Он часто просыпался – напрочь отлежал весь правый бок, но по-другому лечь не получалось, и слышал, как Ломакин сопит и всхрапывает и что-то бормочет во сне, коротко и зло. Намаявшись, Лузгин решился закурить, уселся тихо, чиркнул зажигалкой и увидел рядом голову Ломакина, склоненную к плечу, открытый рот в зарослях бороды, шевелящейся в такт тяжелому дыханию. Он погасил огонь и затянулся, и не сонный ломакинский голос произнес:
– Пополам.
Дым перебивал другие запахи, но не был виден в темноте, и потому процесс курения получался каким-то неполным.
Со скрипом и стуком отдернулась крышка, сквозь горловину в погреб упал серый свет, потом косая тень, и громкий грубый голос приказал:
– Эй ты, писатэл, вихады!
Горло Лузгина опоясала быстрая судорога.
– Иди и ничего не бойся, – сказал Ломакин. – Они тебя не тронут.

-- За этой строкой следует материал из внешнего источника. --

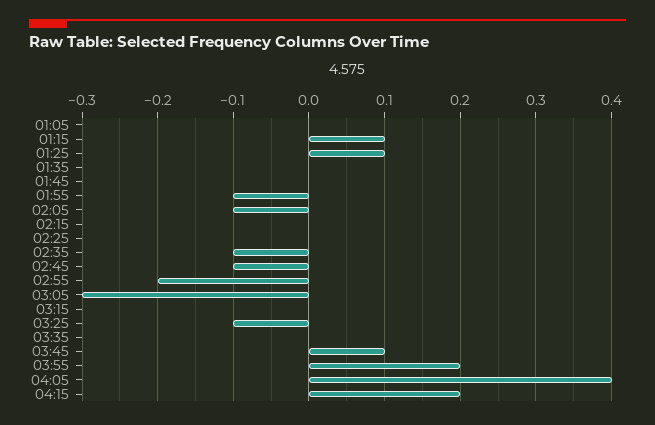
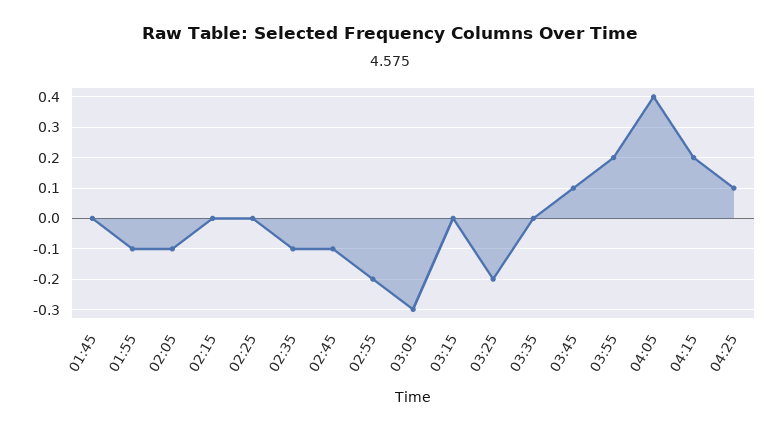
01:05: 0 -> none
01:15: 0.1 -> none
01:25: 0.1 -> none
01:35: 0 -> none
03:25: -0.1 -> -0.2
04:25: none -> 0.1

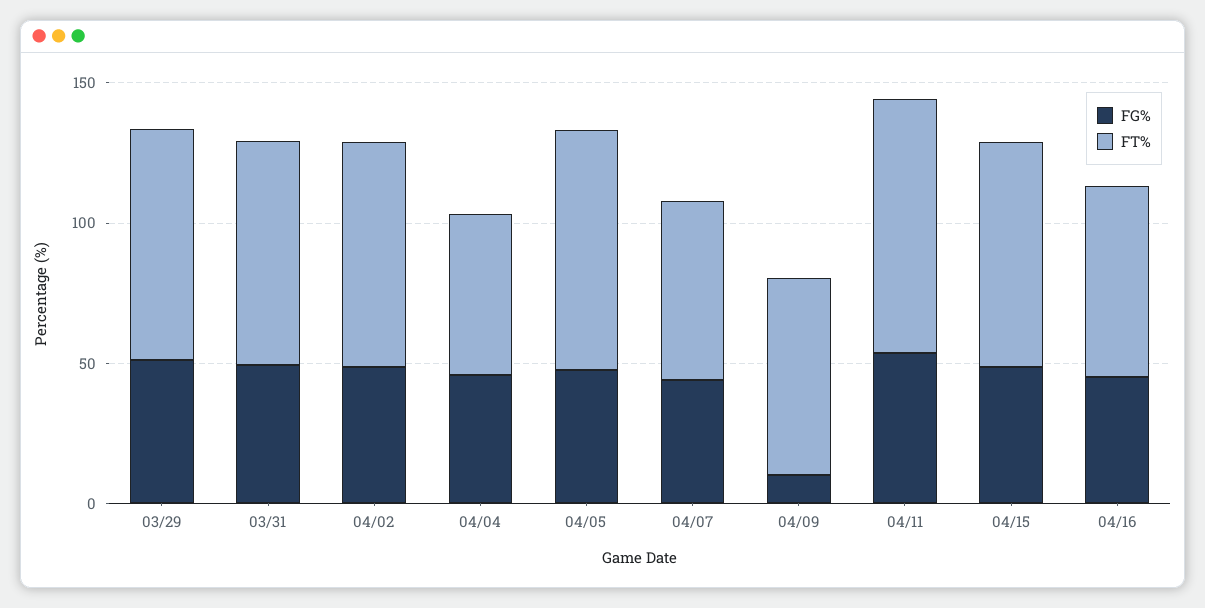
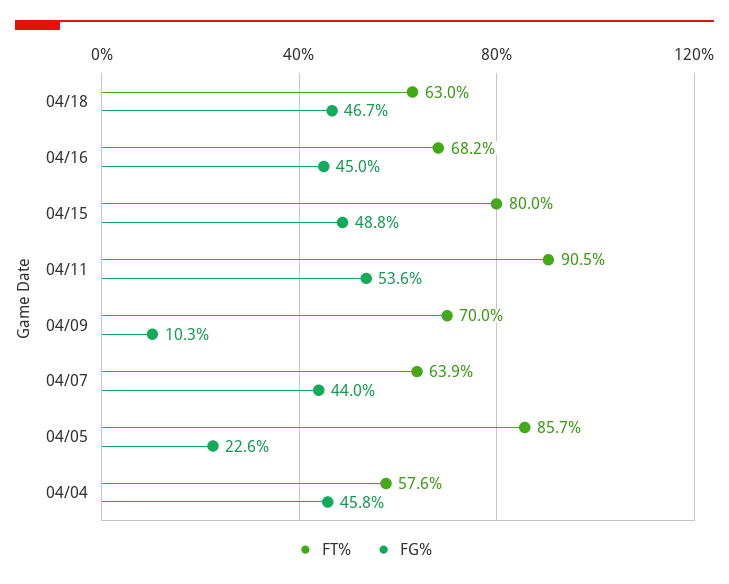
FG%, 03/29: 50 -> none
FT%, 03/29: 80 -> none
FG%, 03/31: 50 -> none
FT%, 03/31: 80 -> none
FG%, 04/02: 50 -> none
FT%, 04/02: 80 -> none
FG%, 04/05: 50 -> 22.6
FT%, 04/18: none -> 63
FG%, 04/18: none -> 46.7

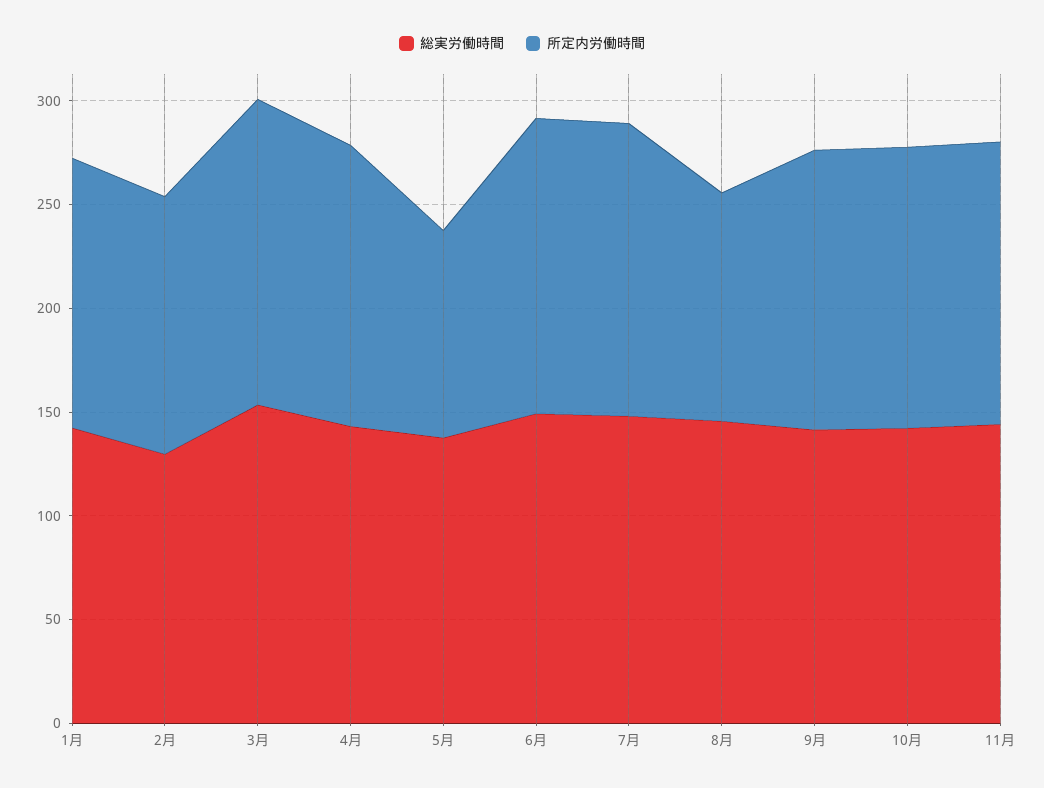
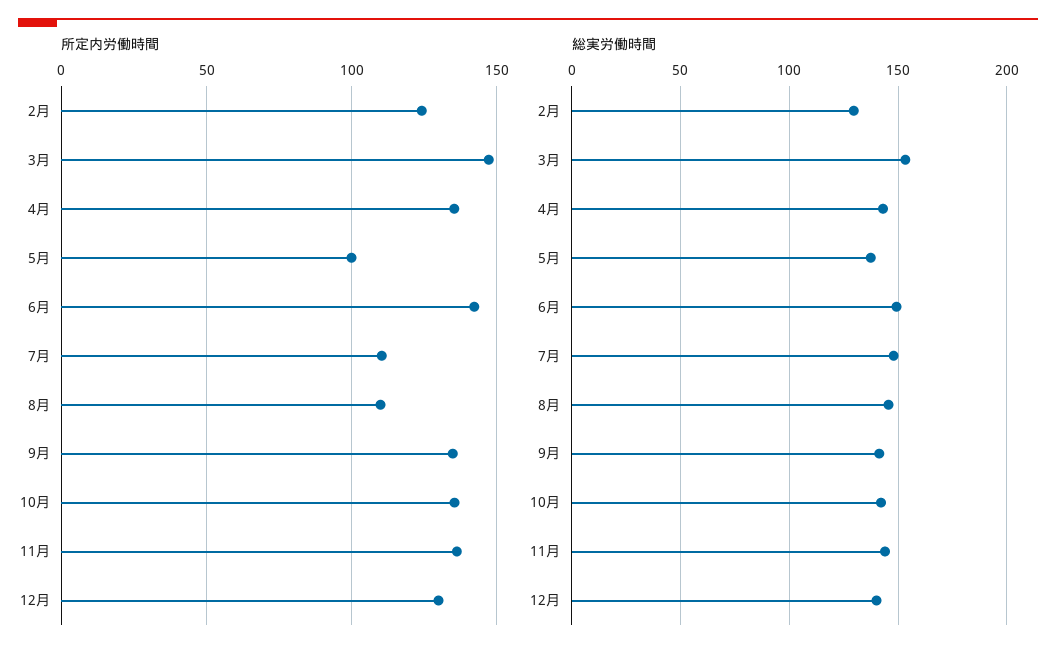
総実労働時間, 1月: 140 -> none
所定内労働時間, 1月: 130 -> none
所定内労働時間, 7月: 140 -> 110
所定内労働時間, 12月: none -> 130
総実労働時間, 12月: none -> 140

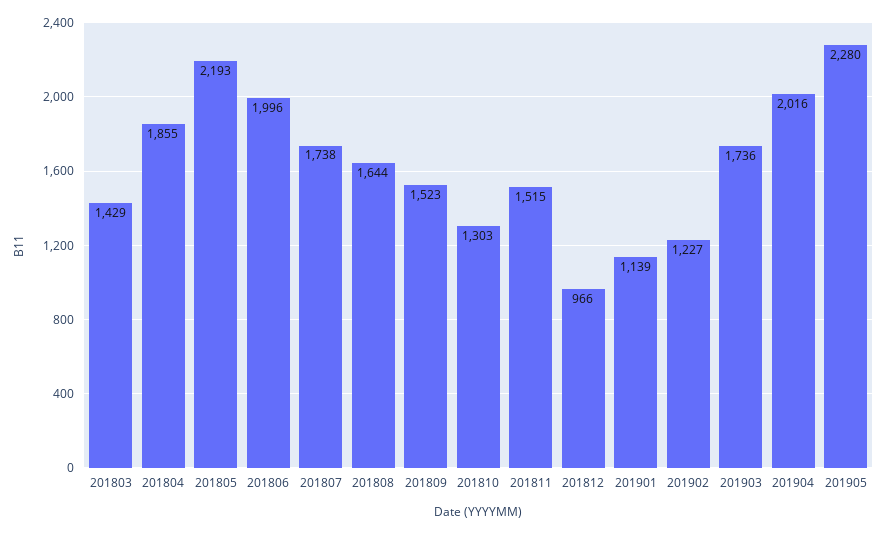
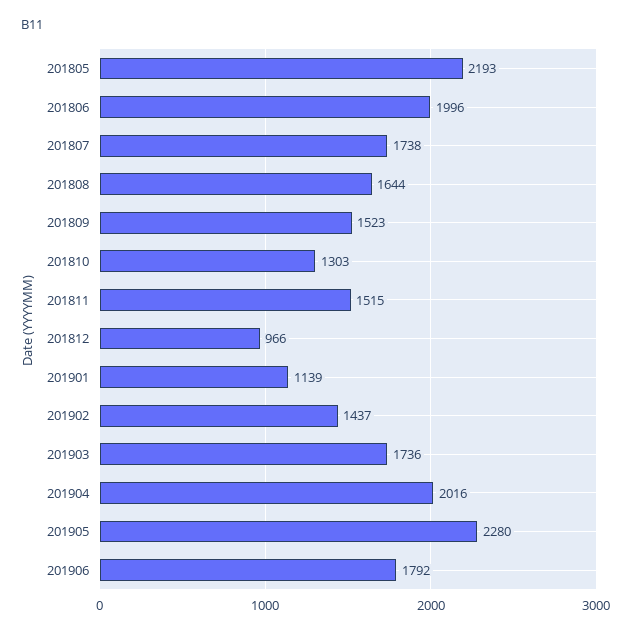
201803: 1429 -> none
201804: 1855 -> none
201902: 1227 -> 1437
201906: none -> 1792

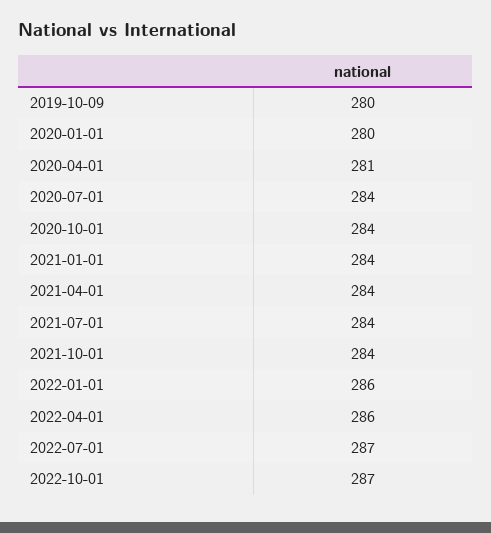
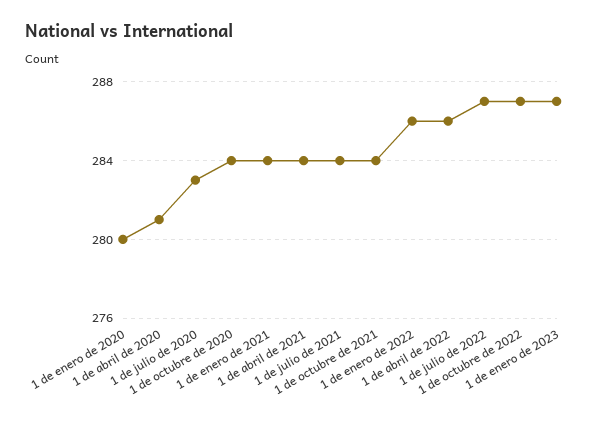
2019-10-09: 280 -> none
2020-07-01: 284 -> 283
1 de enero de 2023: none -> 287

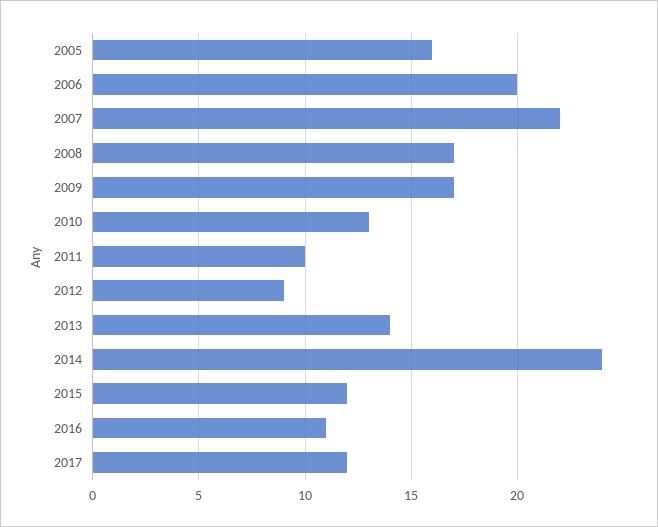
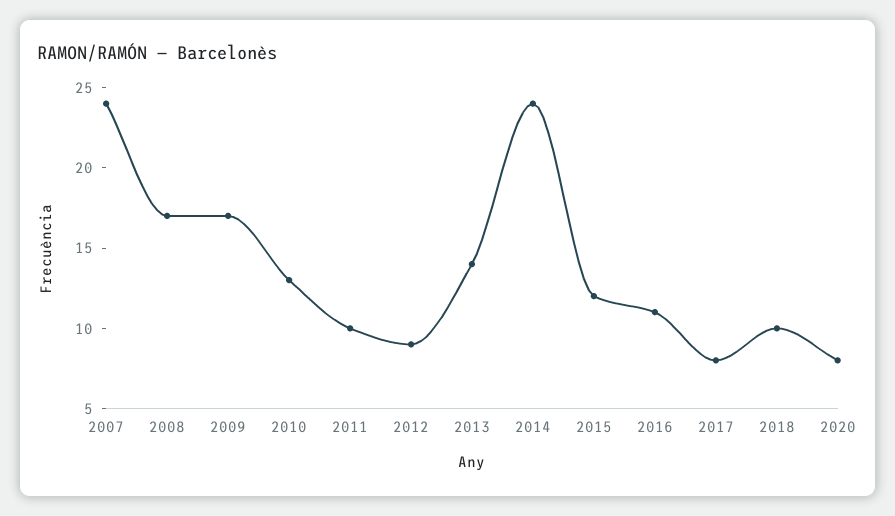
2005: 16 -> none
2006: 20 -> none
2007: 22 -> 24
2017: 12 -> 8
2018: none -> 10
2020: none -> 8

– Я, это, если получится… – начал было Лузгин, но Ломакин шлепнул его ладонью по плечу и произнес:
– Да понял, я… Курить оставишь?
– Конечно, оставлю, – заворошился Лузгин, и снаружи рассерженно крикнули:
– Писатэл!
– Ты спокойнее там, – сказал Ломакин, принимая от Лузгина и пачку, и дымящийся бычок.
Наверху Лузгин до поясницы затянулся холодным чистым воздухом и помассировал пальцами затекшее плечо. У горловины люка топтался и скалился черноголовый парень, увешанный оружием; он даже руку подал Лузгину, когда тот выбирался на поверхность. Поодаль, у крыльца просторного бревенчатого дома, стояли Дякин и Махит без оружия, с одинаковыми черно-зелеными повязками на левом рукаве.
– Здрасьте, – не без вызова буркнул Лузгин и вперевалку двинулся к крыльцу. Махит улыбнулся ему, а Дякин отвел глаза в сторону. – Где моя сумка? И чаю, пожалуйста.
Все так же молча улыбаясь, Махит поднялся на крыльцо и скрылся в доме.
– Какого хрена, Дякин? – с тихой злостью сказал Лузгин. – Зачем понадобилось запихивать меня в эту вонючую яму? И ты знаешь, кто там на цепи сидит?
– Да знаю я, – ответил хмурый Дякин и объяснил, что погреб – это вроде алиби на случай, если бы «духам» пришлось уходить: солдаты при зачистке нашли бы Лузгина как «духовского» пленника и соответственно с ним обращались.
– Какое благородство. – Лузгин ткнул пальцем в мятую повязку. – А это зачем?
– Навроде пропуска, – ответил Дякин.
– Как там дела? Отбились наши? – Лузгин махнул рукой в направлении блокпоста.
– Потише, ты, – сказал тревожно Дякин, и Лузгин выдохнул, холодея: «Не может быть», – и Дякин остро глянул на него, и Лузгин уже больше не спрашивал. Вот, значит, как все обернулось. И ты ведь знал, что так и будет, знал еще ночью, когда видел зарево, и пулевые трассы, и эти машины на улице и слышал топот и наглые крики, и когда сидел в погребе и думал про ребят, все уже были убиты и лежали там мертвые, а ты был живой и думал об одном – чтоб не воняло.